Je le regardais dans les yeux. Mes pupilles parleraient pour moi et elles disaient que nous en reparlerions juste après. Lui et moi.

Après avoir fini de discuter des modalités et d'autres choses insignifiantes, il fut temps pour nous de partir.

— Namjoon, je te préviens, tu ne te déroberas pas, dis-je en suivant ses pas.

— Namjoon, l'apostrophai-je de nouveau.

Il semblait déterminé à ne pas me répondre. Mais s'il était buté, je l'étais bien plus.

— Namjoon, pourquoi tu fuis ?

Il s'était arrêté devant la bouilloire.

— Namjoon, explique-moi bon sang. Je saurais encaisser quoi que tu veuilles me dire.

— C'est bien ça le problème Taehyung, je ne sais pas si tu le peux. Il y a une différence entre croire et comprendre que tu ne saisis pas.

— Dis-moi, je t'en prie.

Au delà de la demande de Jungkook, j'avais besoin de savoir s'il était en vie.

— Je ne bougerai pas tant que tu ne me l'auras pas dit, affirmais en m'asseyant sur le sofa.

Je repartirais avec la réponse, que ce soit ce soir ou non.

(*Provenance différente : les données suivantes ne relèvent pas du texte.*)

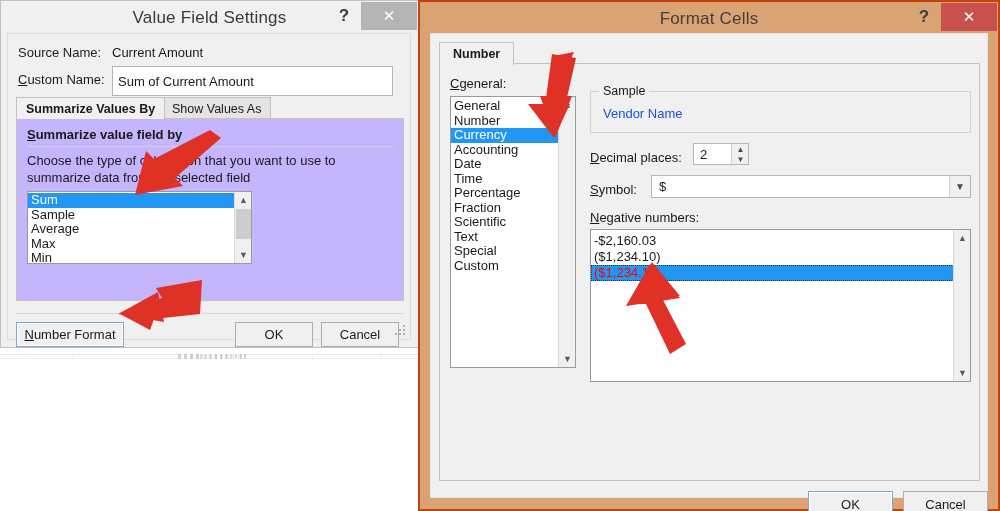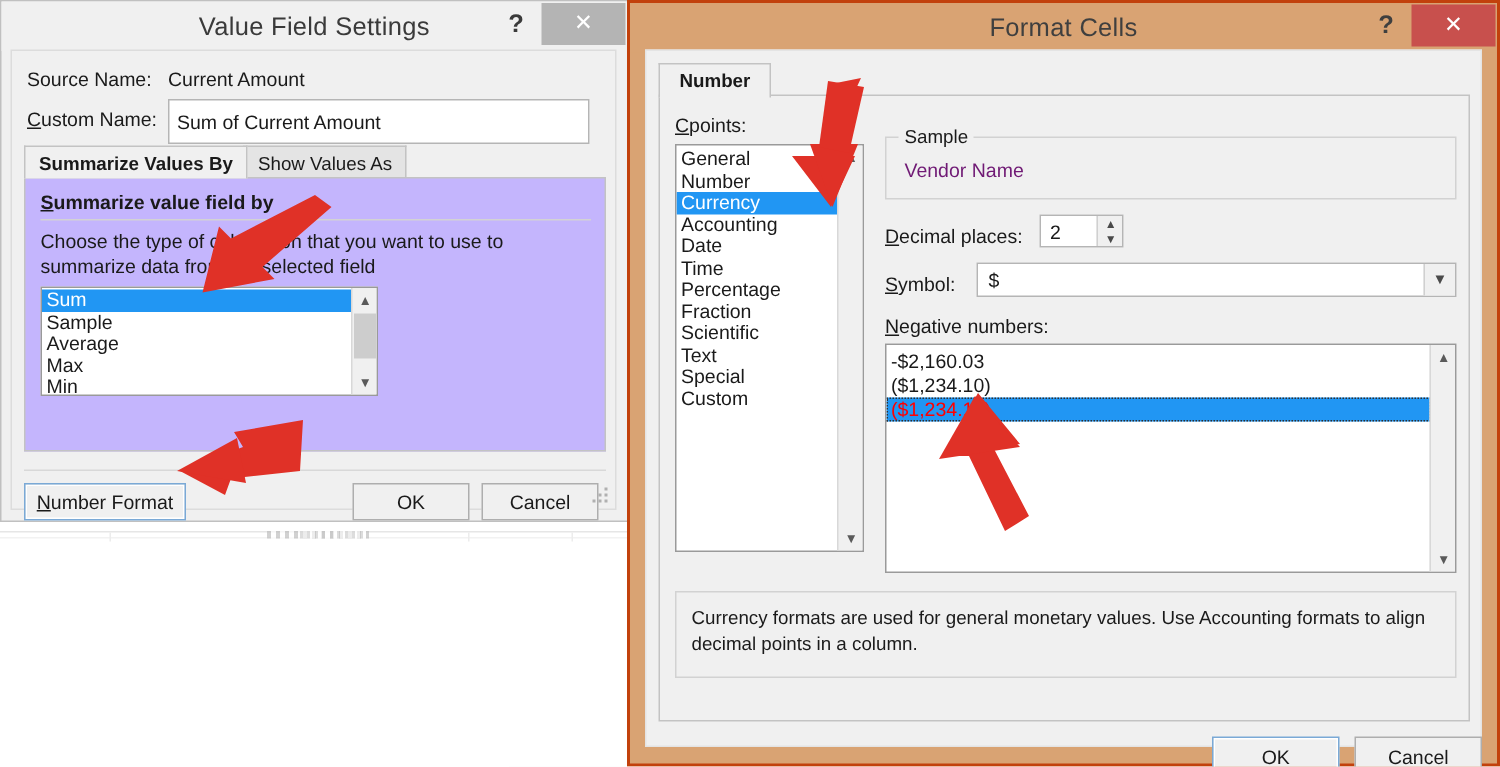--- a/index.html
+++ b/index.html
@@ -286,21 +286,21 @@
       <div class="fc-body">
 
         <div class="fc-tabstrip">
           <div class="tab active" style="left:0px; position:relative; display:inline-flex; padding:0 13px; height:23px;">
             <span>Number</span>
           </div>
         </div>
 
         <div class="fc-tabpanel">
 
-          <span class="row-label" style="left:10px; top:12px;"><span class="u">C</span><span>points:</span></span>
+          <span class="row-label" style="left:10px; top:12px;"><span class="u">C</span><span>general:</span></span>
 
           <div class="listbox" style="left:10px; top:32px; width:126px; height:272px;">
             <div class="items" style="padding-top:2px;">
               <div class="li">General</div>
               <div class="li">Number</div>
               <div class="li sel">Currency</div>
               <div class="li">Accounting</div>
               <div class="li">Date</div>
               <div class="li">Time</div>
               <div class="li">Percentage</div>
@@ -311,21 +311,21 @@
               <div class="li">Custom</div>
             </div>
             <div class="sbar">
               <div class="sb-arrow up">▲</div>
               <div class="sb-arrow down">▼</div>
             </div>
           </div>
 
           <div class="group" style="left:150px; top:27px; width:381px; height:42px;">
             <span class="group-title">Sample</span>
-            <span style="position:absolute; left:12px; top:14px; font-size:13px; color:#701a75;">Vendor Name</span>
+            <span style="position:absolute; left:12px; top:14px; font-size:13px; color:#1d4ed8;">Vendor Name</span>
           </div>
 
           <span class="row-label" style="left:150px; top:86px;"><span class="u">D</span><span>ecimal places:</span></span>
           <div class="spinner" style="left:253px; top:79px; width:56px; height:22px;">
             <span style="position:absolute; left:6px; top:3px;">2</span>
             <div class="spin-btns">
               <div class="spin-b up">▲</div>
               <div class="spin-b dn">▼</div>
             </div>
           </div>
@@ -342,21 +342,20 @@
               <div class="li" style="color:#1a1a1a; line-height:16px; height:16px;">-$2,160.03</div>
               <div class="li" style="color:#1a1a1a; line-height:16px; height:16px;">($1,234.10)</div>
               <div class="li sel" style="color:#ff0000; line-height:16px; height:16px; background:#2196f3; outline:1px dotted #303030; outline-offset:-1px; width:363px;">($1,234.10)</div>
             </div>
             <div class="sbar">
               <div class="sb-arrow up">▲</div>
               <div class="sb-arrow down">▼</div>
             </div>
           </div>
 
-          <div class="desc-box" style="left:10px; top:330px; width:521px; height:58px;">Currency formats are used for general monetary values.  Use Accounting formats to align decimal points in a column.</div>
         </div>
 
         <div class="btn focus" style="left:377px; top:457px; width:85px; height:27px;">
           <span>OK</span>
         </div>
         <div class="btn" style="left:472px; top:457px; width:85px; height:27px;">
           <span>Cancel</span>
         </div>
       </div>
     </div>

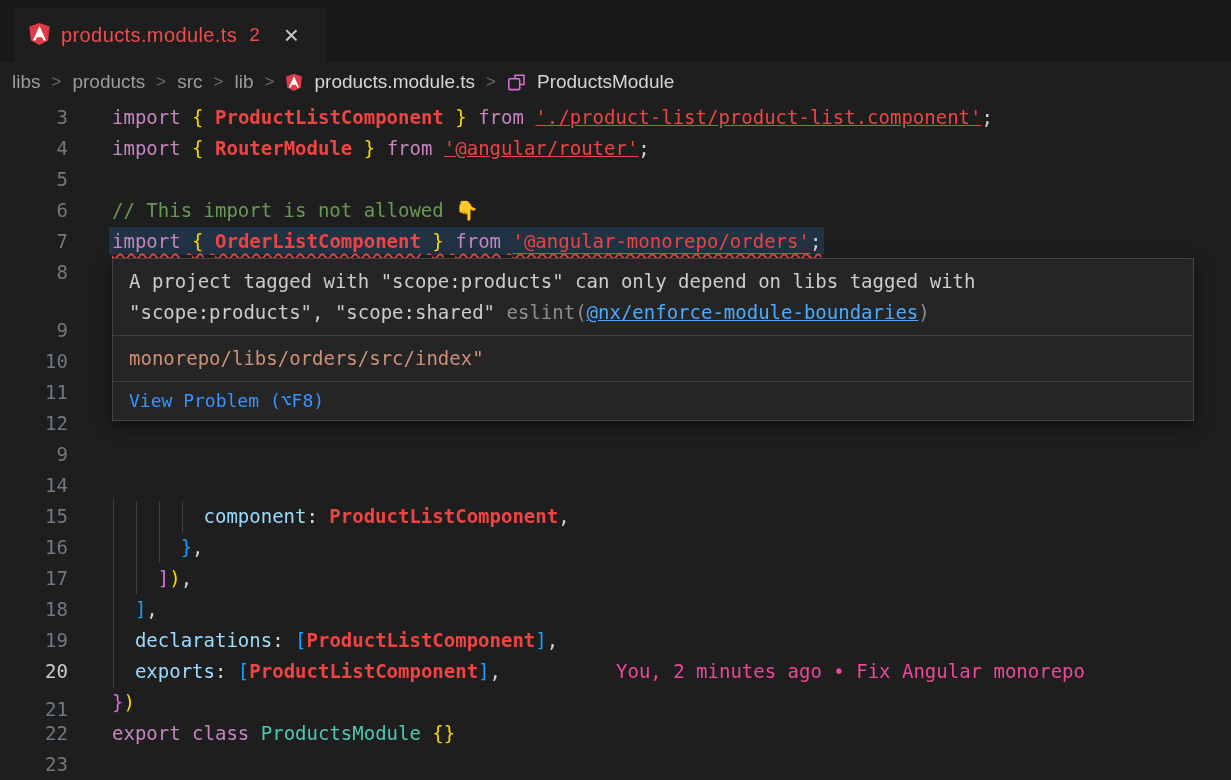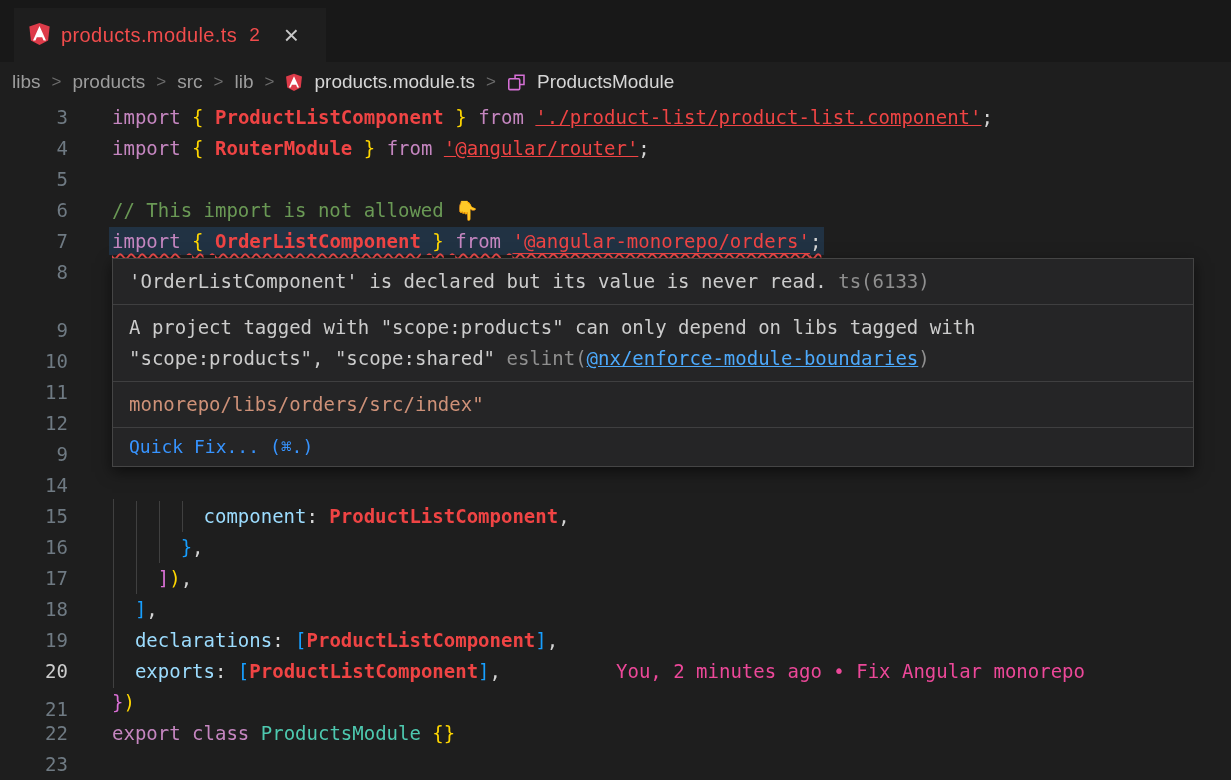--- a/index.html
+++ b/index.html
@@ -159,29 +159,26 @@
       </div>
 
     <div class="guide" style="left:113px; top:499px; height:189px;"></div>
     <div class="guide" style="left:136px; top:501px; height:93px;"></div>
     <div class="guide" style="left:159px; top:501px; height:62px;"></div>
     <div class="guide" style="left:182px; top:501px; height:31px;"></div>
 
     <div id="hover">
       <div id="hover-sections">
           <div class="hv-section">
-            <div class="hv-line"><span class="hv-plain">'OrderListComponent' is declared but its value is never read.</span><span class="hv-dim"> ts(6133)</span></div>
-          </div>
-          <div class="hv-section">
             <div class="hv-line"><span class="hv-plain">A project tagged with "scope:products" can only depend on libs tagged with</span></div>
             <div class="hv-line"><span class="hv-plain">"scope:products", "scope:shared" </span><span class="hv-dim">eslint(</span><a class="hv-link">@nx/enforce-module-boundaries</a><span class="hv-dim">)</span></div>
           </div>
           <div class="hv-section">
             <div class="hv-line"><span class="hv-mstr">monorepo/libs/orders/src/index"</span></div>
           </div>
         </div>
       <div id="hover-actions" class="hv-actions">
-          <a class="hv-action">Quick Fix... (⌘.)</a>
+          <a class="hv-action">View Problem (⌥F8)</a>
         </div>
     </div>
   </div>
 
 </div>
 
 </body></html>

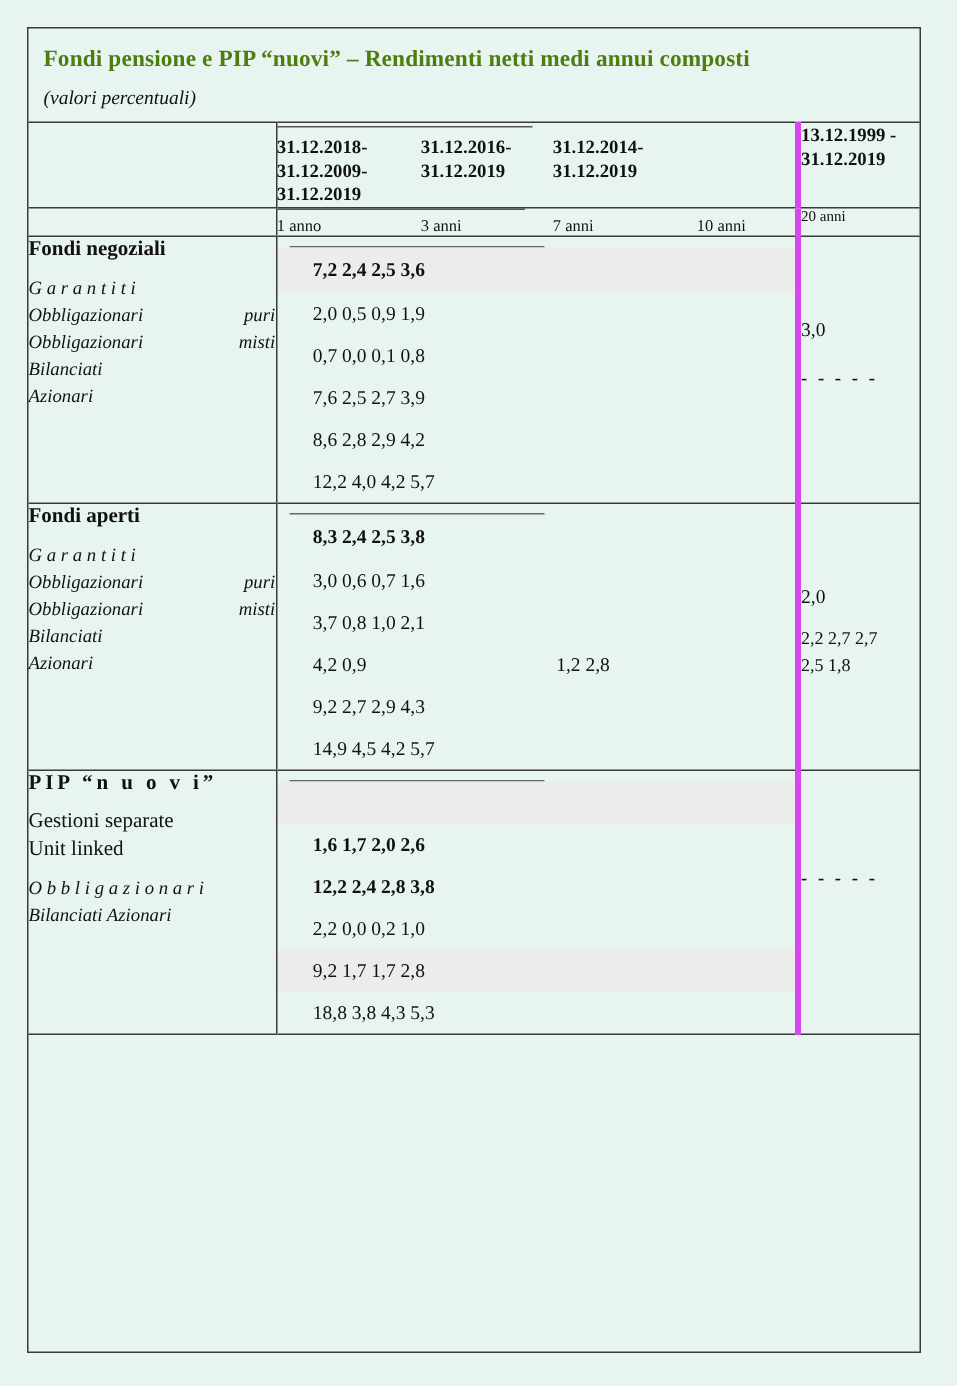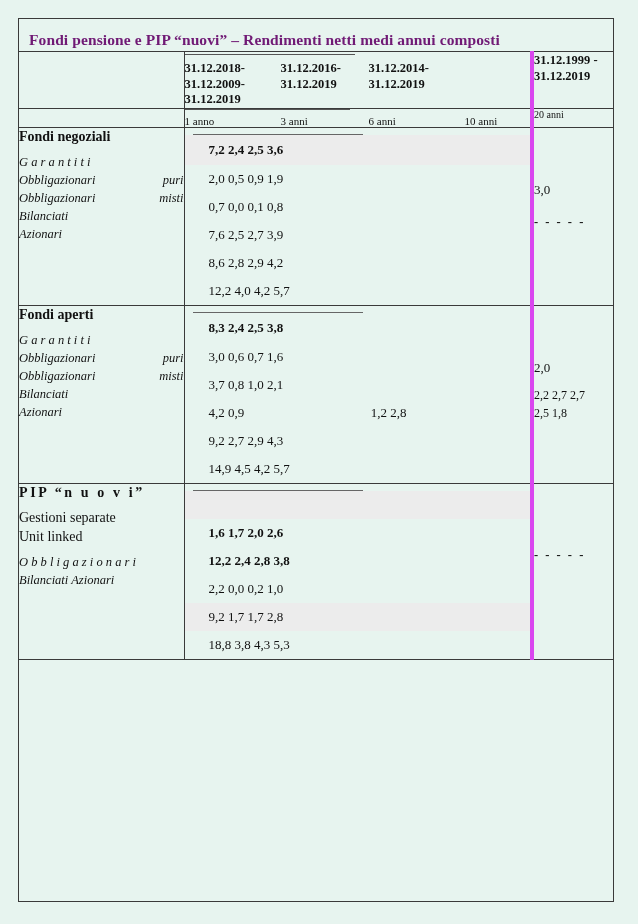--- a/index.html
+++ b/index.html
@@ -23,21 +23,21 @@
     width: 596px;
     height: 884px;
     border: 1px solid #3a3a3a;
     box-sizing: border-box;
     background: #e7f4ef;
   }
   .title {
     font-family: "Liberation Serif", serif;
     font-weight: bold;
     font-size: 15.5px;
-    color: #701a75;
+    color: #4d7c0f;
     padding: 12px 10px 2px 10px;
     letter-spacing: 0.1px;
   }
   .subtitle {
     font-style: italic;
     font-size: 13px;
     color: #111;
     padding: 6px 10px 8px 10px;
   }
   table.main {
@@ -170,20 +170,21 @@
   }
   .dot { font-size: 11px; padding-left: 8px; color:#333; }
 </style>
 </head>
 <body>
 
 <div id="page">
   <div class="frame">
 
     <div class="title">Fondi pensione e PIP “nuovi” – Rendimenti netti medi annui composti</div>
+    <div class="subtitle">(valori percentuali)</div>
 
     <table class="main">
       <colgroup>
         <col class="col-label">
         <col class="col-data">
         <col class="col-last">
       </colgroup>
 
       <tbody>
           <tr>
@@ -193,31 +194,31 @@
           <div class="period-grid">
             <span class="p1">31.12.2018-</span>
             <span class="p2">31.12.2016-</span>
             <span class="p3">31.12.2014-</span>
             <span class="p1">31.12.2009-</span>
             <span class="p2">31.12.2019</span>
             <span class="p3">31.12.2019</span>
             <span class="p1">31.12.2019</span>
           </div>
         </td>
-        <td class="hline-top hline-bot last-hdr">31.12.1999 - 31.12.2019</td>
+        <td class="hline-top hline-bot last-hdr">13.12.1999 - 31.12.2019</td>
       </tr>
 
       <tr>
         <td class="hline-bot">&nbsp;</td>
         <td class="hline-bot vline-left vline-right yrs-cell">
           <div class="yrs-rule"></div>
           <div class="period-grid">
             <span class="p1">1 anno</span>
             <span class="p2">3 anni</span>
-            <span class="p3">6 anni</span>
+            <span class="p3">7 anni</span>
             <span>10 anni</span>
           </div>
         </td>
         <td class="hline-bot yrs-last">20 anni</td>
       </tr>
 
       <tr>
         <td class="hline-bot grp-label">
           <span class="grp-title">Fondi negoziali</span>
           <span class="sub">G a r a n t i t i</span>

Parce que dans aucun monde il ne l'avait pas.

Je l'avais dit, j'étais bien au minimum aussi buté que lui.

Je sentais que le fauteuil allait avoir l'empreinte de mes fesses. Peut-être aussi celle de mes cuisses. Mon dos, si cette attente se faisait suffisamment longue.

— Namjoon.

Il ne se préoccupait pas de moi, comme si je n'existais pas, il continuait à faire sa vie. Piocher un carré de sucre dans son bocal. Le mettre dans sa tasse. Se saisir de la théière pour une transvaser le contenu de la bouilloire.

— Tu en veux, me demanda-t-il enfin, cela pourrait t'aider à te détendre.

Je ne savais pas ce que mon regard lui disait mais il y avait interprété un refus.

— Bien, que veux-tu savoir ?

— Park Jimin est-il vivant ? Ou devrais-je dire Kim Jimin. Mon petit frère est-il en vie ?

— Tu veux réellement le savoir ?

— Oui. Juste, dis-le moi. Je t'en prie.

— Bien.

— Nous pouvons y aller, annonçais-je en sortant de ma discussion avec Namjoon plus ou moins une heure plus tard.

— Enfin, s'enthousiasma Seokjin, il était temps. De quoi avez-vous parlé ? Il t'a donné de bonnes nouvelles.

— Je n'ai pas envie d'en parler maintenant.

— Jin, laisse-le en paix. Tu ne vois donc pas qu'il est secoué ?

Nous reprîmes le chemin pour la maison.

Si je pensais que mes pensées allaient être occupé par ce que Namjoon m'avait appris sur Jimin, ce ne fut pas le cas. Tout mon espace neuronal était réservé à Jungkook.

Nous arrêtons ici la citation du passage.